Namun, Woodward Fischer, ahli geobiologi di Caltech di Pasadena, California, memperingatkan bahwa teknik trace metal memerlukan validasi lebih lanjut. Kedua metode analitik hanya berusia sekitar satu dekade dan sedang diuji di batuan yang sangat tua. “Kualitas interpretasi kita yang berasal dari mereka tetap sedikit tidak pasti,” kata Fischer, yang tidak terlibat dalam penelitian keduanya. “Sejujurnya, kita tidak mengerti molibdenum dan siklus kromium hari ini.”

Mana yang lebih dulu

Karena teknik yang lebih sensitif muncul untuk mengintip ke masa yang dalam, sebuah perdebatan baru telah muncul: Apakah mikroba memompa napas pertama planet kita, atau apakah perubahan lingkungan mendorong planet ini ke dalam kekayaan oksigen?

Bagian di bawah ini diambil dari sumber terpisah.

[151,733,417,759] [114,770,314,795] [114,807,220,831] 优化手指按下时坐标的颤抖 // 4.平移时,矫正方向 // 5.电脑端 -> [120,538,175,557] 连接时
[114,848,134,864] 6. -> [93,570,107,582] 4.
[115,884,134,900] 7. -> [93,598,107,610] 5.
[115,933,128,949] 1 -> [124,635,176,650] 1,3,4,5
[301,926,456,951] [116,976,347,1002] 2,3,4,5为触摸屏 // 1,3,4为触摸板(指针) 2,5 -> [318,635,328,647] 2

Bukti yang muncul menunjukkan bahwa tingkat oksigen naik secara signifikan dalam 500 juta tahun antara saat cyanobacteria pertama berevolusi mengembangkan fotosintesis dan ‘Great Oxidation Event’ [peningkatan tajam oksigen di atmosfer ]. Itu adalah waktu yang lama untuk tinggal- ini hampir sama dengan waktu antara trilobita dan manusia pertama di Bumi.

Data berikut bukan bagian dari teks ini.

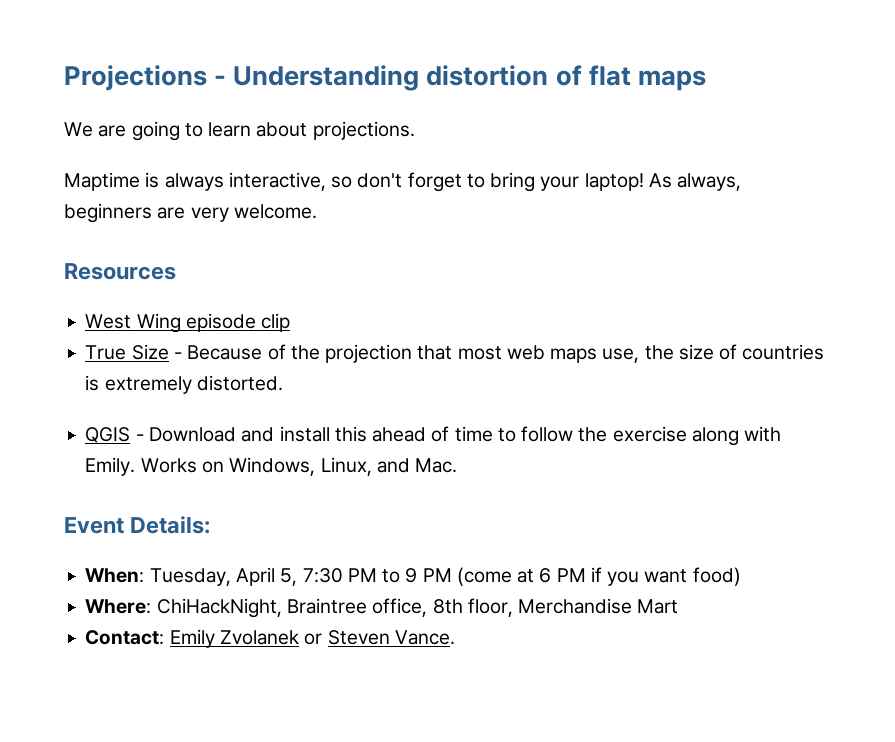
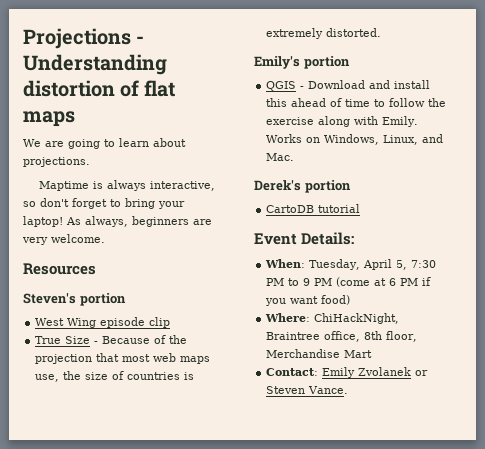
(176, 271) none -> [23,293,126,306] // Steven's portion
(283, 383) none -> [254,56,350,69] // Emily's portion
(458, 465) none -> [254,180,351,193] [266,204,361,213] // Derek's portion // CartoDB tutorial

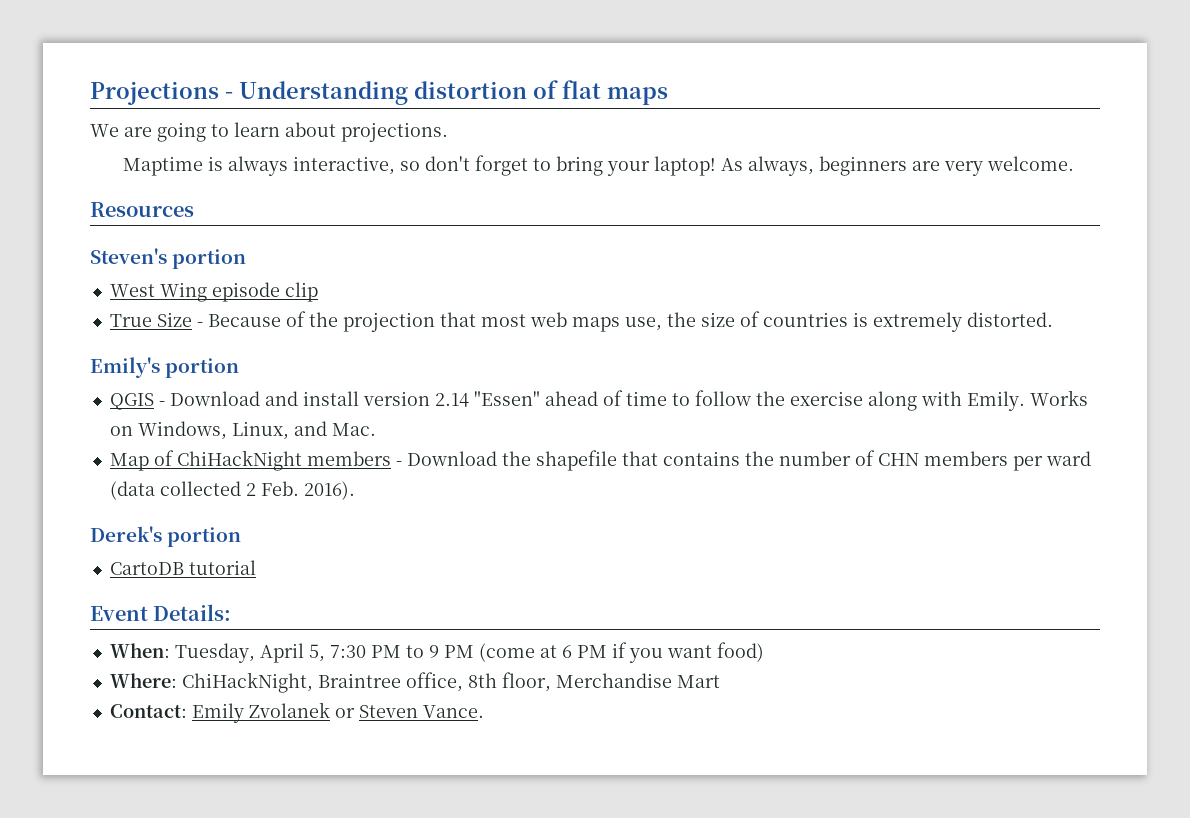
[266,98,288,107] this -> [362,391,540,407] version 2.14 "Essen"
(295, 157) none -> [109,450,1091,471] [109,481,355,500] // Map of ChiHackNight members - Download the shapefile that contains the number of CHN members per ward (data collected 2 Feb. 2016).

Beberapa peneliti menganggap Bumi sendiri berperan dalam meningkatkan kadar oksigen seiring bertambahnya ukuran benua. Erosi kerak bumi dan perubahan sifat gunung berapi – benua yang lebih besar berarti lebih banyak letusan berbasis lahan yang memuntahkan gas ke atmosfer, bukan ledakan di bawah air. Pergeseran geologis ini bisa mendorong atmosfer bumi menuju oksigen bersama-sama dengan cyanobacteria.

“Apa yang benar-benar menarik tentang ini adalah peran relatif evolusi biologis versus evolusi geologi di titik balik utama dalam sejarah Bumi,” kata Planavsky. “Itulah yang mendorong penelitian kami.”